Beginning with the line below that contains "width: 500px;" and ending with the line that contains "color: #ffffff;", copy every line exactly. Copy nothing else.

= = =

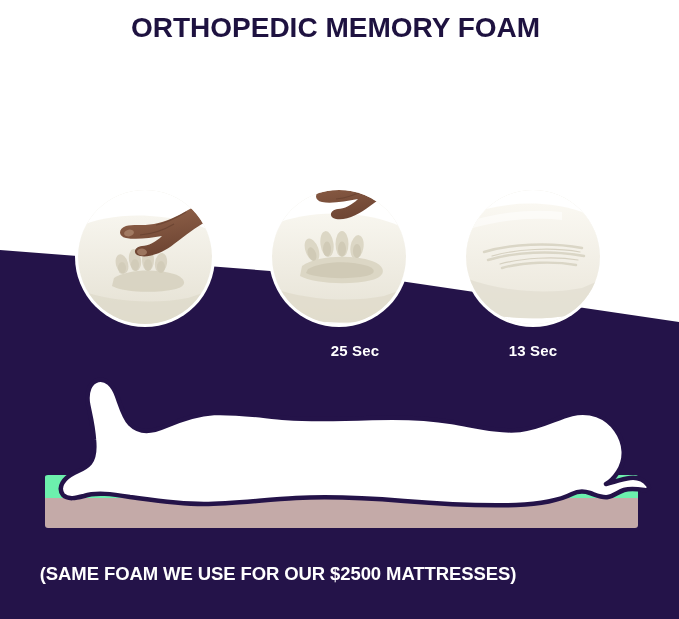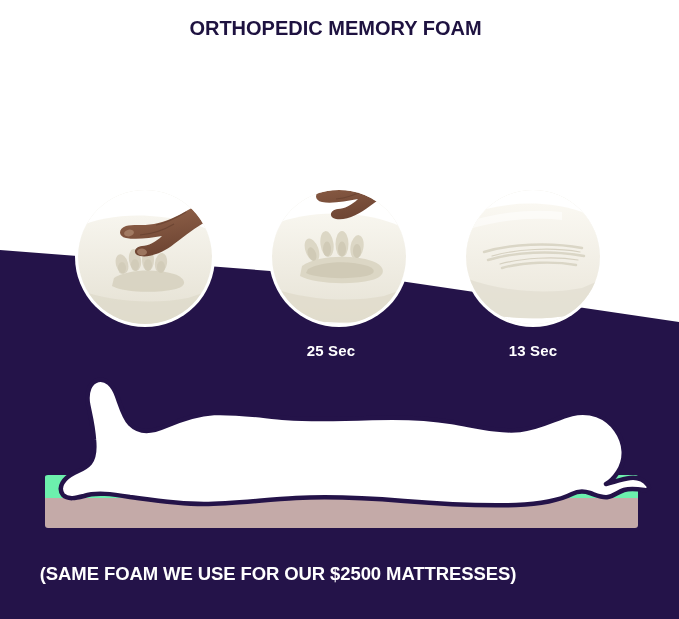--- a/index.html
+++ b/index.html
@@ -58,21 +58,21 @@
     padding-top: 2px;
     font-size: 42px;
     line-height: 44px;
     font-weight: 700;
     letter-spacing: -0.6px;
     color: #1e1240;
     font-family: "Liberation Sans", sans-serif;
   }
   .subtitle {
     margin: 12px 8px 0 0;
-    font-size: 20px;
+    font-size: 28px;
     line-height: 32px;
     font-weight: 700;
     letter-spacing: 0px;
     color: #1e1240;
   }
   .lede {
     margin: 12px auto 0 auto;
     width: 500px;
     font-size: 16.5px;
     line-height: 26px;
@@ -109,21 +109,21 @@
     position: absolute;
     z-index: 7;
     top: 342px;
     width: 134px;
     text-align: center;
     font-size: 15px;
     font-weight: 700;
     color: #ffffff;
     letter-spacing: 0.2px;
   }
-  .caption.cap2 { left: 264px; }
+  .caption.cap2 { left: 288px; }
   .caption.cap3 { left: 466px; }
 
   
   .illustration {
     position: absolute;
     left: 0;
     top: 370px;
     width: 679px;
     height: 170px;
     z-index: 6;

= = =

- **RESPONSE FOR THIS EXERCISE**:
     width: 500px;
     font-size: 16.5px;
     line-height: 26px;
@@ -109,21 +109,21 @@
     position: absolute;
     z-index: 7;
     top: 342px;
     width: 134px;
     text-align: center;
     font-size: 15px;
     font-weight: 700;
     color: #ffffff;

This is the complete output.